Full documentation for haybale can be found here, or of course you can generate local documentation with cargo doc --open.

Compatibility

Currently, haybale only supports LLVM 9. A version of haybale supporting LLVM 8 is available on the llvm-8 branch of this repo; it is approximately at feature parity with haybale 0.2.1, and will likely be stuck at that point indefinitely unless there is demand for additional backported features.
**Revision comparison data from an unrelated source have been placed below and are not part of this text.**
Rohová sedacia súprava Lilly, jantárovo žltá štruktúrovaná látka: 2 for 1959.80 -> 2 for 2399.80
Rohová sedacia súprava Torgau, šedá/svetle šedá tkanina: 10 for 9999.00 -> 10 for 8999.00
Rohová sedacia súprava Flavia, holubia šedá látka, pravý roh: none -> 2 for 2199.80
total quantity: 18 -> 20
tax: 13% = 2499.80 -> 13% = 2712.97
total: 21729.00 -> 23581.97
haybale works on stable Rust, and requires Rust 1.40+.

Under the hood

haybale is built using the Rust [llvm-ir] crate and the [Boolector] SMT solver (via the Rust [boolector] crate).

Changelog

Version 0.3.2 (Feb 28, 2020)

New option [Config.max_callstack_depth] allows you to limit the callstack depth for an analysis - automatically ignoring calls of LLVM functions which would exceed that callstack depth. The default for this setting is no limit, matching the previous behavior of haybale.
New option [Config.max_memcpy_length] allows you to limit the maximum size of memcpy, memset, and memmove operations. The default for this setting is no limit, matching the previous behavior of haybale.
New method [FunctionHooks::add_default_hook()] allows you to supply a "default hook" which will be used when no other definition or hook is found for a function call. If no default hook is provided, this will result in a FunctionNotFound error, just as it did previously.
Performance improvements for analyzing calls of function pointers.
Improved a few error messages.

Version 0.3.1 (Feb 5, 2020)

Fix some broken links in the README and docs. No functional changes.

Version 0.3.0 (Feb 5, 2020)

Solver timeouts: - New setting [Config.solver_query_timeout] controls the maximum amount of time haybale will spend on a single solver query before returning Error::SolverError. This setting defaults to 300 seconds (5 minutes). The setting can also be disabled entirely, which results in the same behavior as previous versions of haybale (no time limit on solver queries).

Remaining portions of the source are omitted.